### To do
Write out, from the entries below, exactly the lines that run between the lines holding "(595, 157) none -> [245,99,314,112] in Finder" and "[57,250,690,267] // I'm", inclusive, and stop there.

•••

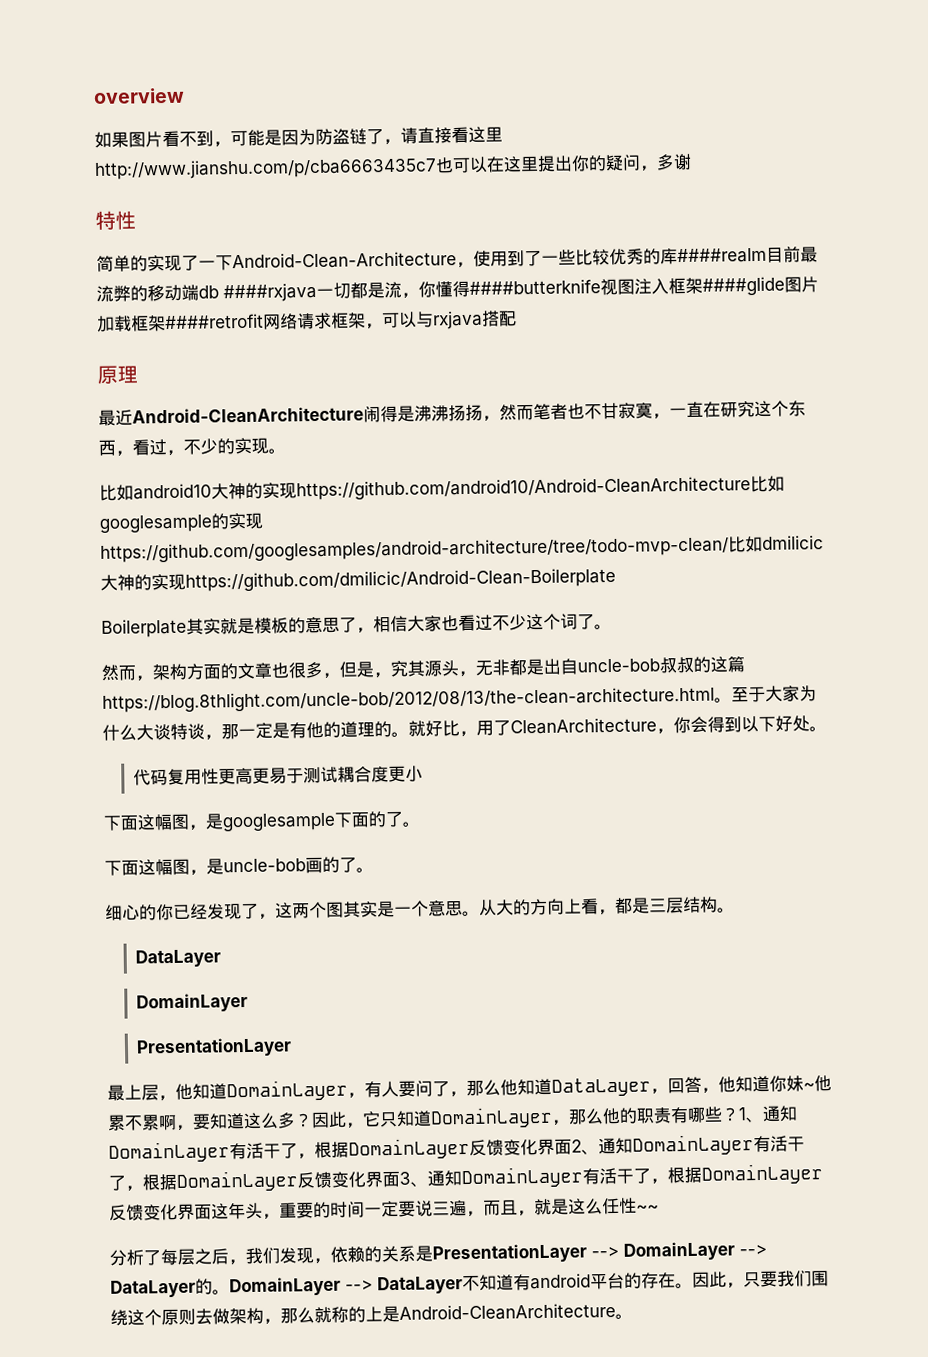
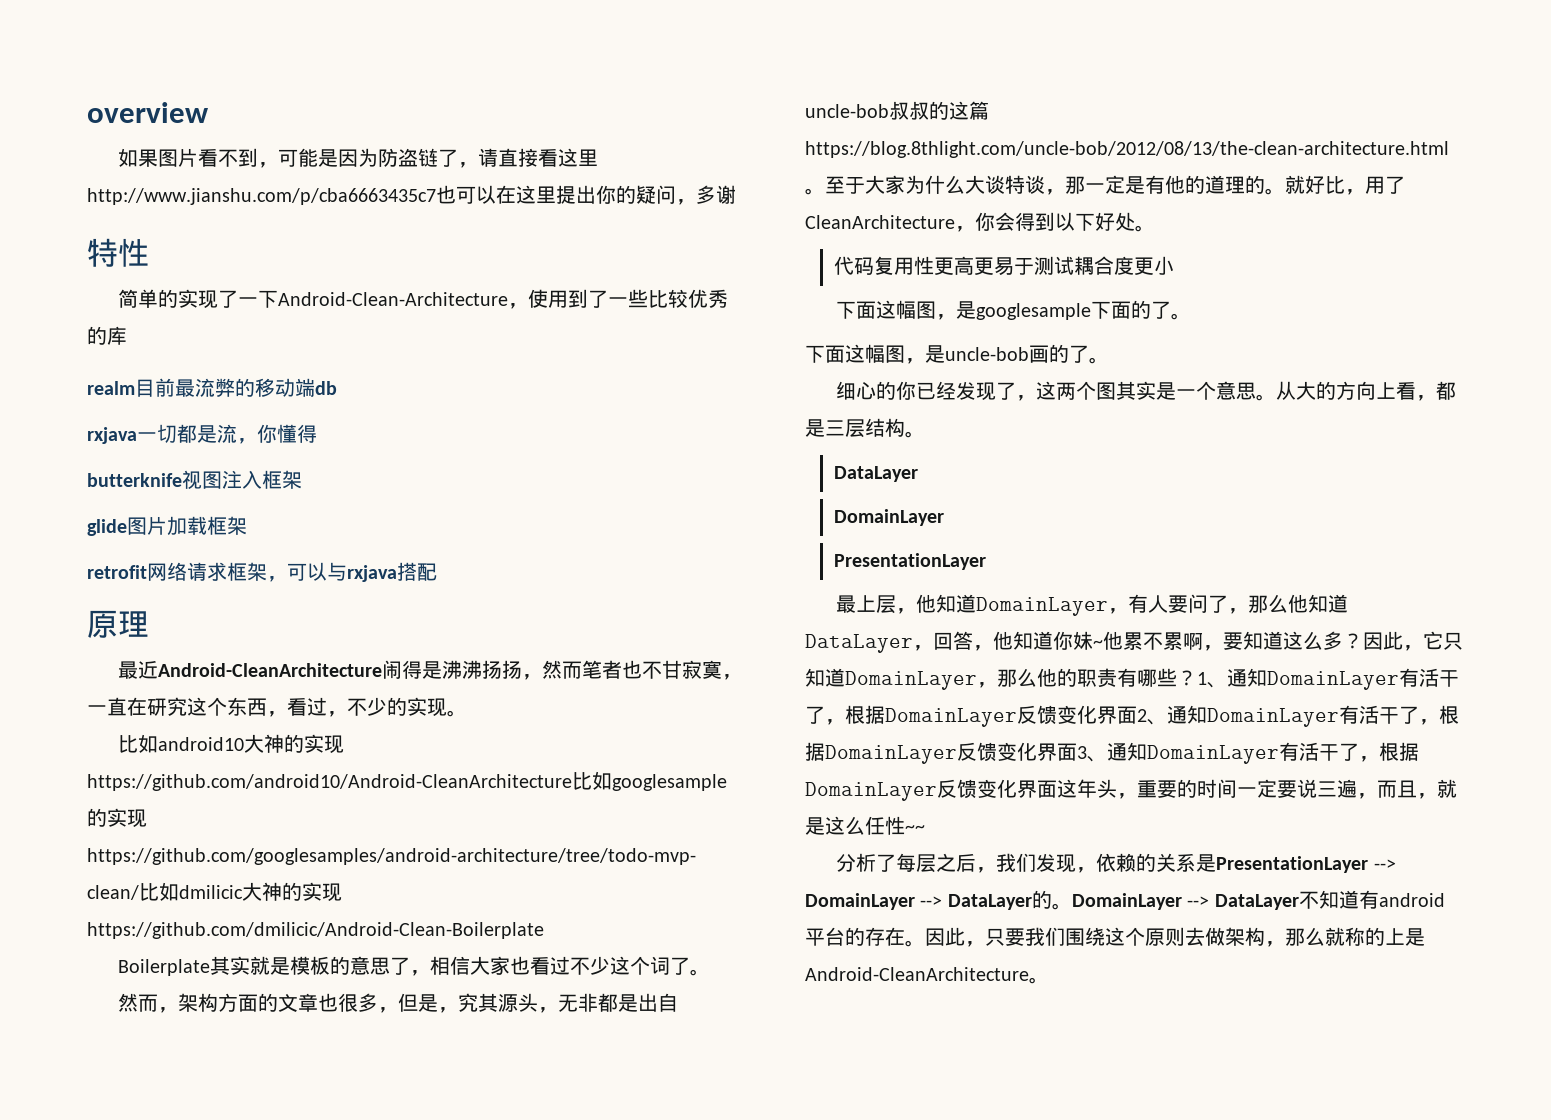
[677,247,767,264] ####realm -> [87,381,135,395] // realm
[223,282,317,303] ####rxjava -> [87,427,137,444] // rxjava
[469,279,601,295] ####butterknife -> [87,473,182,487] // butterknife
[702,276,785,296] ####glide -> [87,519,127,536] // glide
[165,313,264,330] ####retrofit -> [87,565,147,579] // retrofit

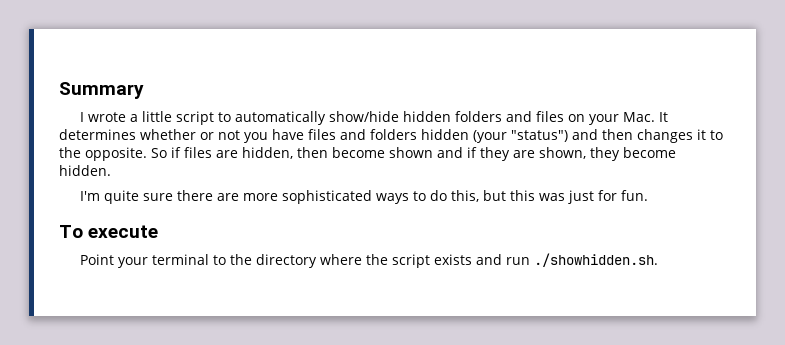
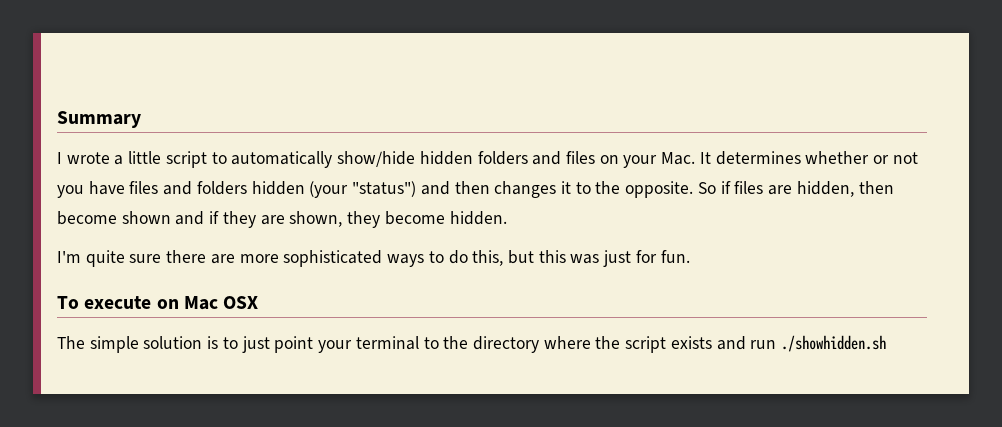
[79,254,114,265] // Point -> [156,296,259,310] [57,336,314,353] on Mac OSX // The simple solution is to just point
[533,253,658,267] ./showhidden.sh. -> [781,335,887,352] ./showhidden.sh

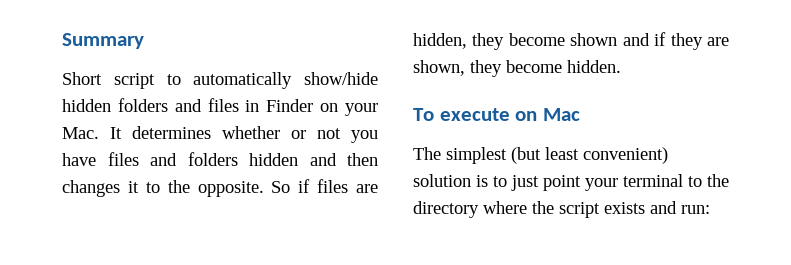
[57,151,162,165] I wrote a little -> [62,72,102,85] Short
(595, 157) none -> [245,99,314,112] in Finder
[309,181,417,198] (your "status") -> (298, 159) none
[858,181,894,194] then -> [472,33,505,50] they
[57,250,690,267] // I'm quite sure there are more sophisticated ways to do this, but this was just for fun. -> (621, 66) none
[223,296,259,309] OSX -> (580, 114) none
[89,336,139,353] simple -> [446,147,668,164] simplest (but least convenient)
[750,335,887,352] run ./showhidden.sh -> [681,205,710,214] run:

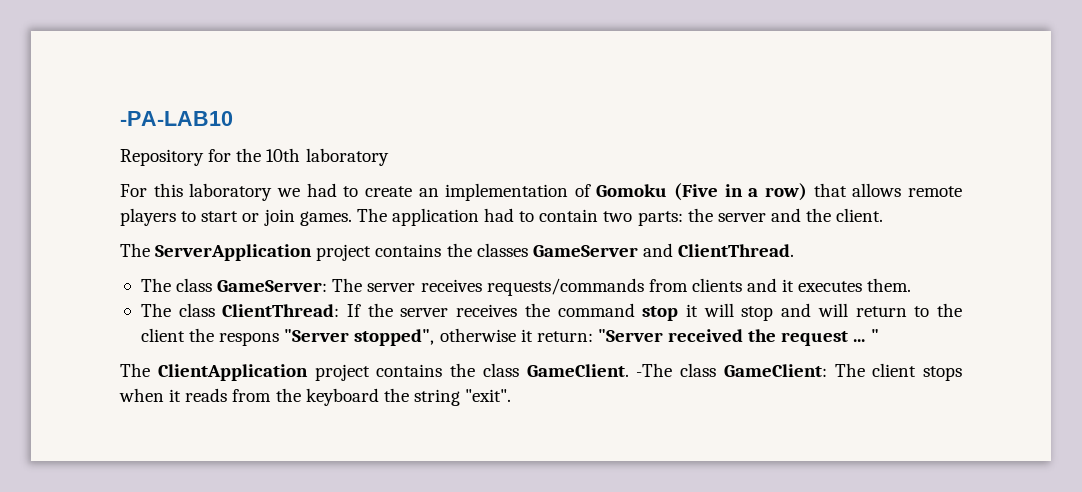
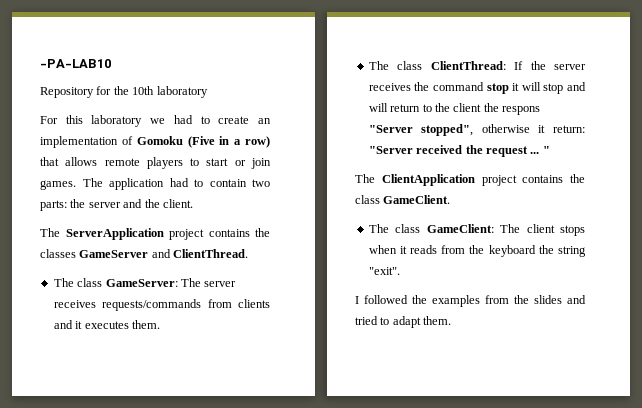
[636,363,673,377] -The -> [368,224,389,233] // The
(512, 395) none -> [355,295,586,307] [355,316,452,328] // I followed the examples from the slides and tried to adapt them.

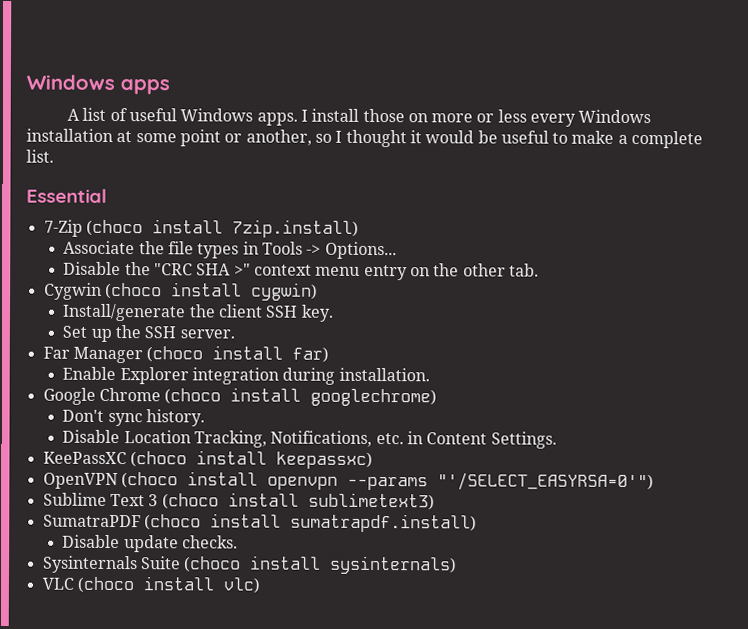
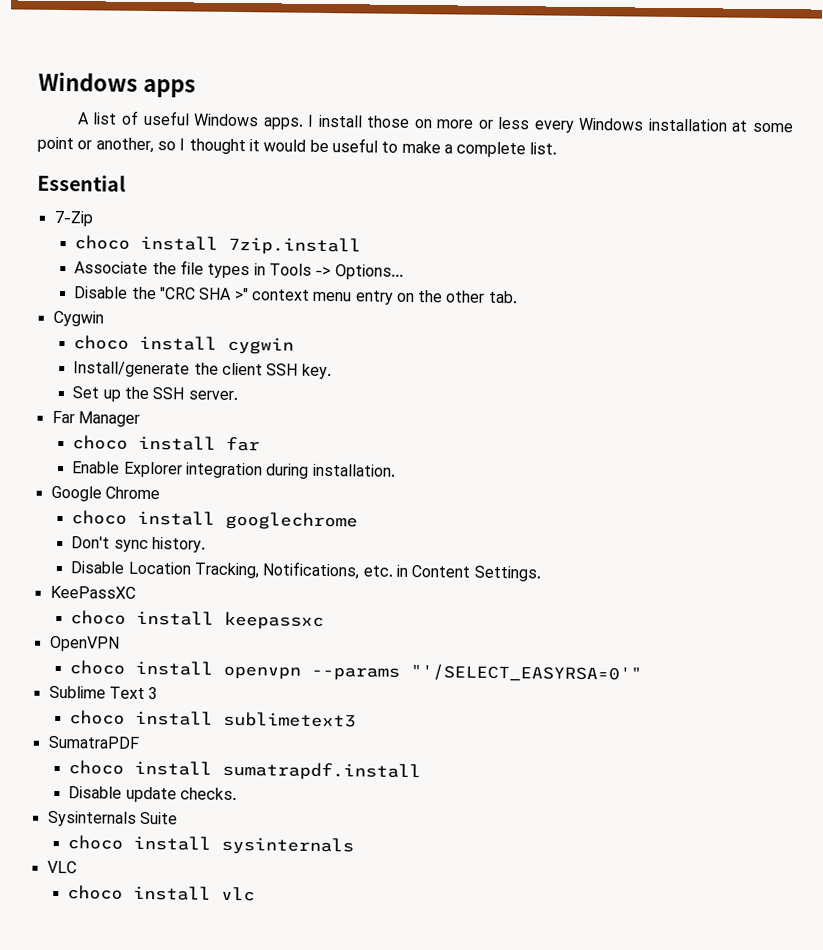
[85,219,359,238] (choco install 7zip.install) -> [74,235,362,256] // choco install 7zip.install
[104,282,318,301] (choco install cygwin) -> [73,335,295,355] // choco install cygwin
[146,345,330,363] (choco install far) -> [72,435,261,452] // choco install far
[164,387,438,407] (choco install googlechrome) -> [71,510,359,531] // choco install googlechrome
[129,450,373,469] (choco install keepassxc) -> [70,610,325,631] // choco install keepassxc
[120,472,178,489] (choco -> [69,660,126,675] // choco
[436,472,654,492] "'/SELECT_EASYRSA=0'") -> [410,664,643,683] "'/SELECT_EASYRSA=0'"
[161,492,435,511] [42,513,477,533] (choco install sublimetext3) // SumatraPDF (choco install sumatrapdf.install) -> [69,710,357,728] [47,735,140,749] [68,760,422,782] // choco install sublimetext3 // SumatraPDF // choco install sumatrapdf.install
[184,555,458,575] [41,576,260,594] (choco install sysinternals) // VLC (choco install vlc) -> [67,835,355,856] [46,860,77,874] [67,885,256,902] // choco install sysinternals // VLC // choco install vlc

•••

### Answer below
(595, 157) none -> [245,99,314,112] in Finder
[309,181,417,198] (your "status") -> (298, 159) none
[858,181,894,194] then -> [472,33,505,50] they
[57,250,690,267] // I'm quite sure there are more sophisticated ways to do this, but this was just for fun. -> (621, 66) none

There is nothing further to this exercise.